**EXERCISE PROMPT:**
Please return every record exactly as written, leaving out the pictures.
BEGIN RECORD EXCERPTS
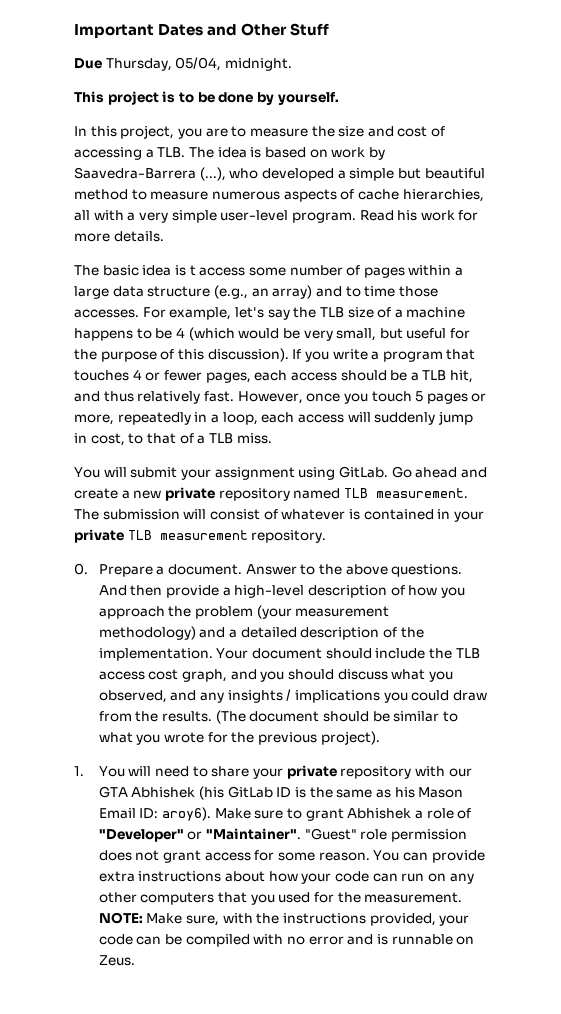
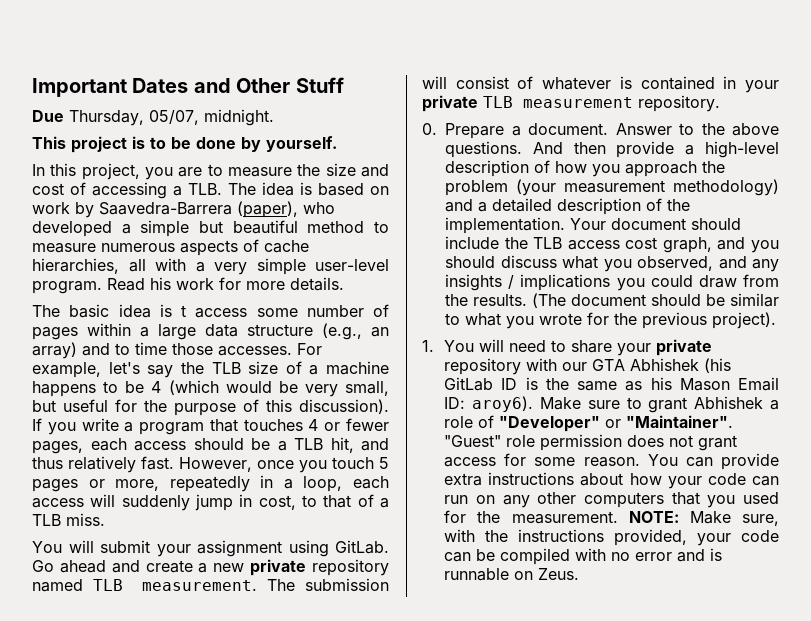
[175,57,222,71] 05/04, -> [149,110,199,125] 05/07,
[199,167,226,181] (...), -> [237,201,298,218] (paper),

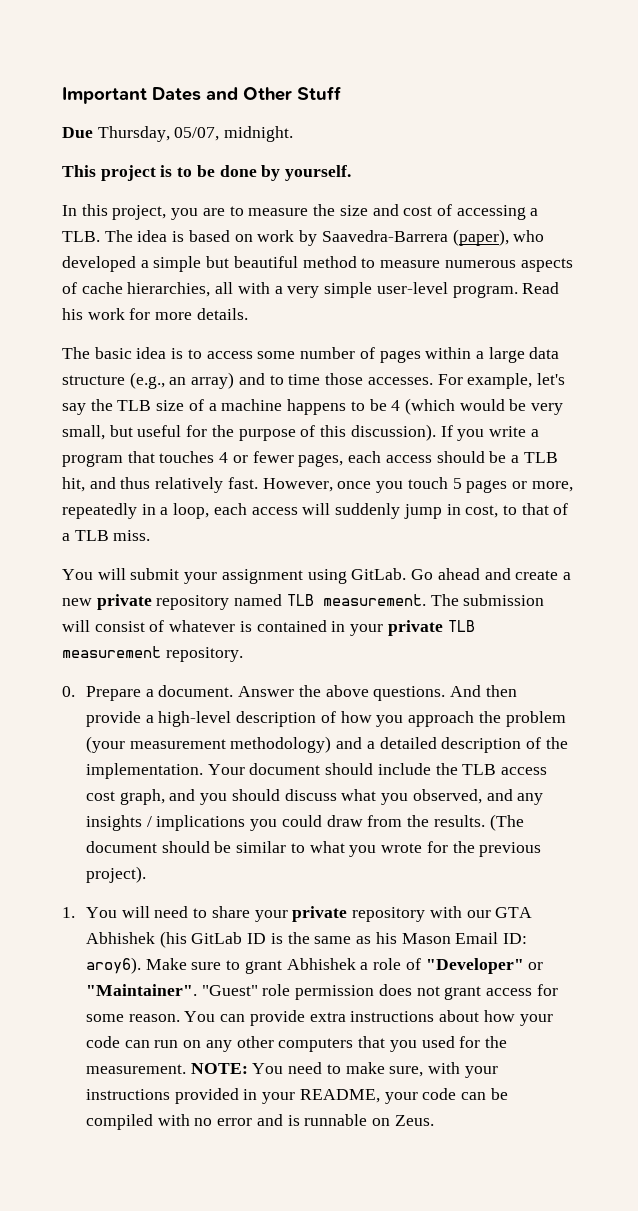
[181,305,186,317] t -> [187,349,202,359] to
[679,123,694,135] to -> (295, 691) none
[689,511,779,526] [444,529,688,546] Make sure, with the instructions provided, -> [252,1062,498,1078] [86,1088,380,1104] You need to make sure, with your instructions provided in your README,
END RECORD EXCERPTS
**ANSWER SECTION:**
[175,57,222,71] 05/04, -> [149,110,199,125] 05/07,
[199,167,226,181] (...), -> [237,201,298,218] (paper),

[181,305,186,317] t -> [187,349,202,359] to
[679,123,694,135] to -> (295, 691) none
[689,511,779,526] [444,529,688,546] Make sure, with the instructions provided, -> [252,1062,498,1078] [86,1088,380,1104] You need to make sure, with your instructions provided in your README,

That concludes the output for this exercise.